2. What are the biggest ML challenges within SaaS?

The biggest challenge is understanding when to make use of ML.

What problems can we solve with ML and which shouldn’t we? A lot of times we have a breakthrough with an ML model but a computationally lighter heuristic model is better suited to solve the problem we have.

This is where a strong AI strategy comes into play. —Understand how you want your final product to work and at what efficiency.

We also have the question of how to get the ML models you’ve built into production with a low environmental/computational footprint? Everyone is struggling with this; how to keep models in production in an efficient way without burning too many resources.

A great example of this was when we moved to the Wav2Vec framework, which required us to break down our conversational audio into 15sec segments that get fed into this huge model. During this, we discovered that we were feeding the model a lot of segments that were pure silence. This is common when someone doesn’t show up or one person is waiting for another to join a meeting.

Just by adding another very light model to tell us when not to send the silent segments into this big complicated ML model, we are able to save a lot of computational power/energy. This is an example of where engineers can think of other easier ways to speed up and save on model production. There’s an opportunity for more engineers to be savvier and better optimize models without burning too many resources.
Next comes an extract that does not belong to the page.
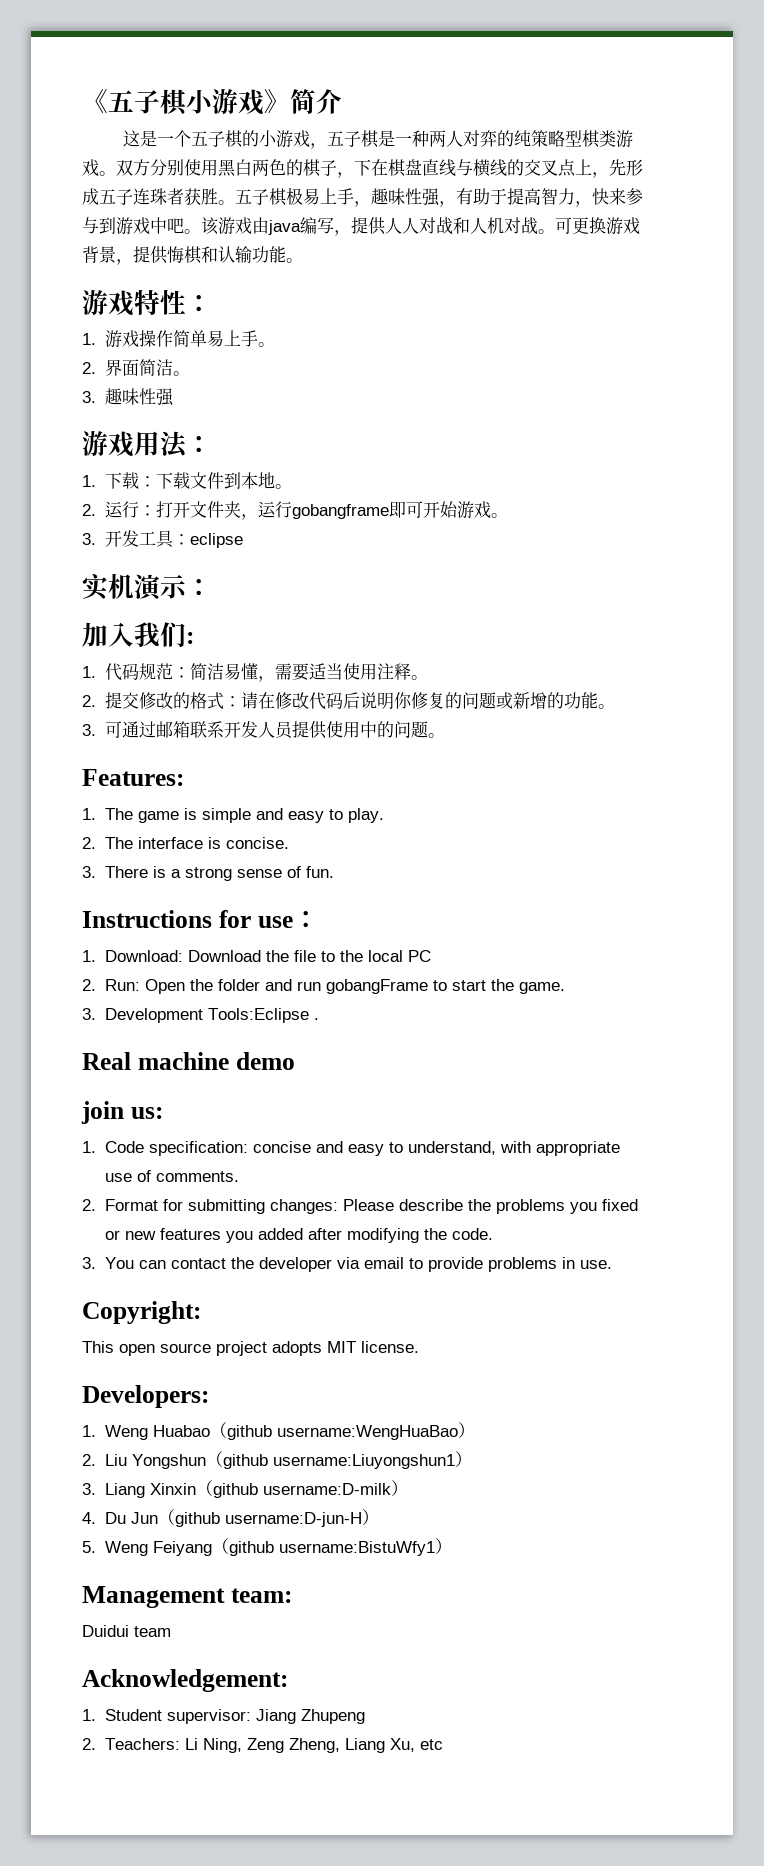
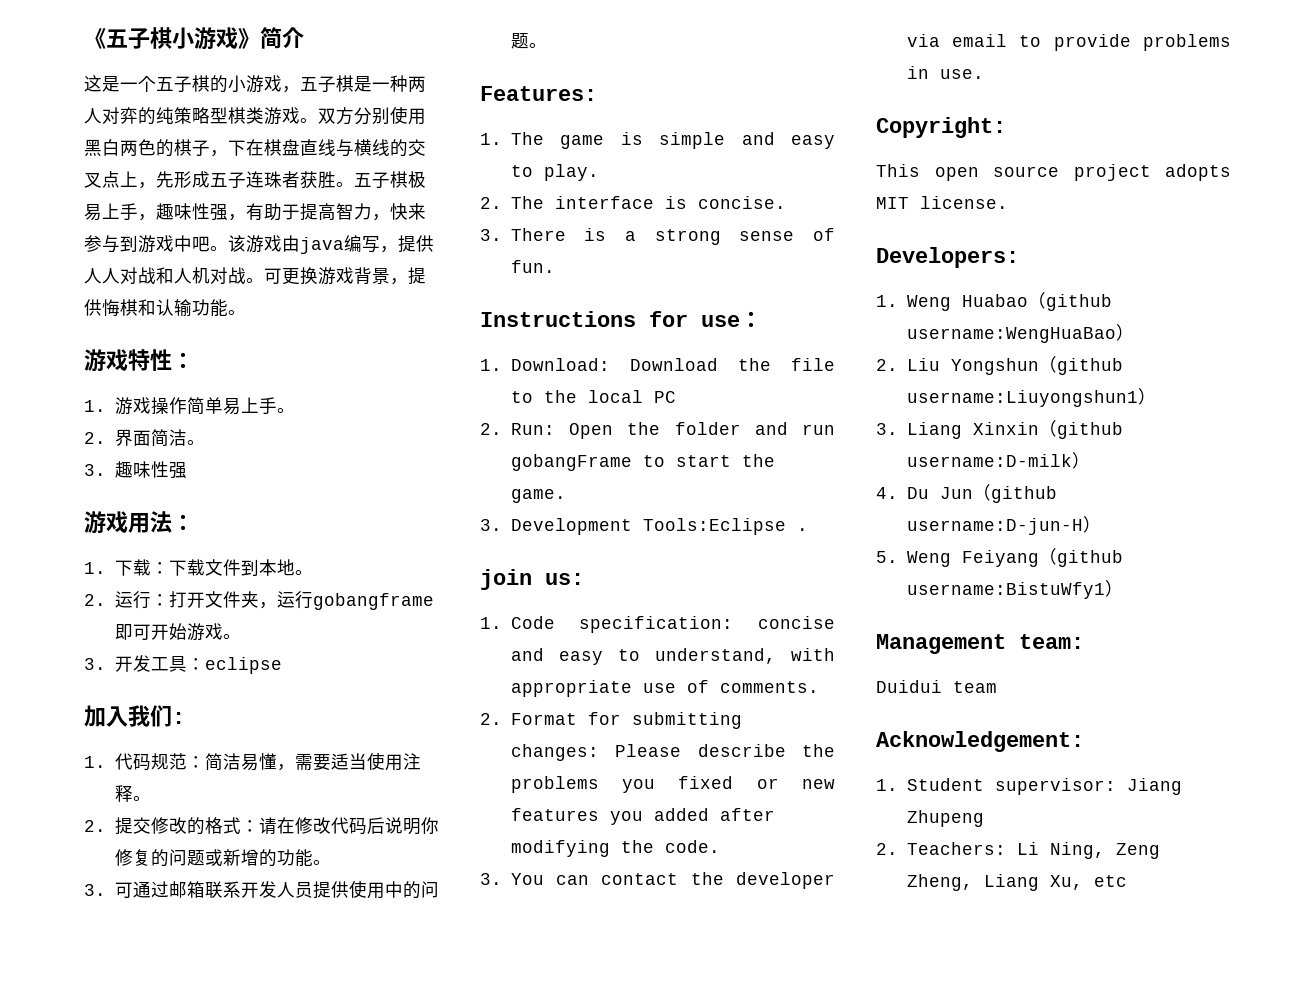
[82,573,212,601] // 实机演示： -> (282, 665) none
[82,1052,295,1070] // Real machine demo -> (808, 529) none

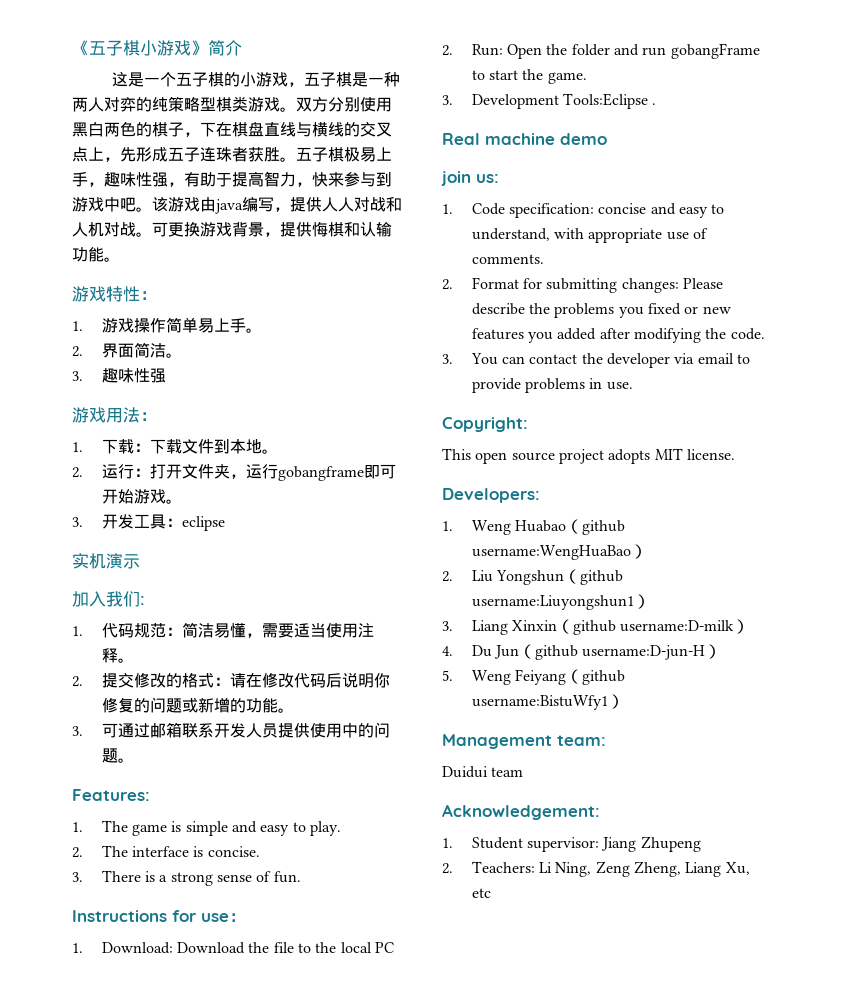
(282, 665) none -> [72,553,140,569] // 实机演示
(808, 529) none -> [442,133,607,145] // Real machine demo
3. What’s a common mistake you see people make trying to integrate ML into SaaS?

Is my solution the smartest solution? Is there a better way to break this down and solve it more efficiently?

When we started identifying speakers we went directly with an ML method and this wasn’t as accurate as the video conference provider data.

Since then we learned that the best way to do this is to start with the metadata of who speaks from the conference provider and then overlay that with a smart embedding model. We lost precious time during this learning curve. We shouldn’t have used this large ML solution if we stopped to understand there are other data sources we should invest in that will help us accelerate more efficiently.

Think outside the box and don’t just take something someone built and think I have an idea of how to make this better. Where can we be smarter by understanding the problem better?

4. What excites you most about the future of ML?

I think we are in the middle of another revolution. For us, seeing our error rates drop by 30% by our Wave2Vec model was amazing. We had been working for years only getting 1% drops at each time and then within 3 months' time we saw such a huge improvement and we know that’s only the beginning. In academia, bigger and smarter things are happening. These pre-trained models are allowing us to do things we could never imagine before. This is very exciting!

We are also seeing a lot of tech from NLP entering other domains like speech and vision and being able to power them.

Another thing I’m really excited about is generating models! We recently worked with a company called and they use these amazing GANs to create images. So you take a stock photo and you can turn it into a different photo by saying “remove glasses”, “add glasses” or “add hair” and it does so perfectly. The idea is that we can use this to generate data. We can take images of people from meetings not smiling and we can make them smile in order to build a data set for smile detection. This will be transformative. You can take 1 image and turn it into 100 images. This will also apply to speech generation which could be a powerful application within the service industry.

Any final thoughts?

–It’s challenging to put models into production. Believe data science teams need engineering embedded with them. Engineers should be part of the AI team. This will be an important structural pivot in the future.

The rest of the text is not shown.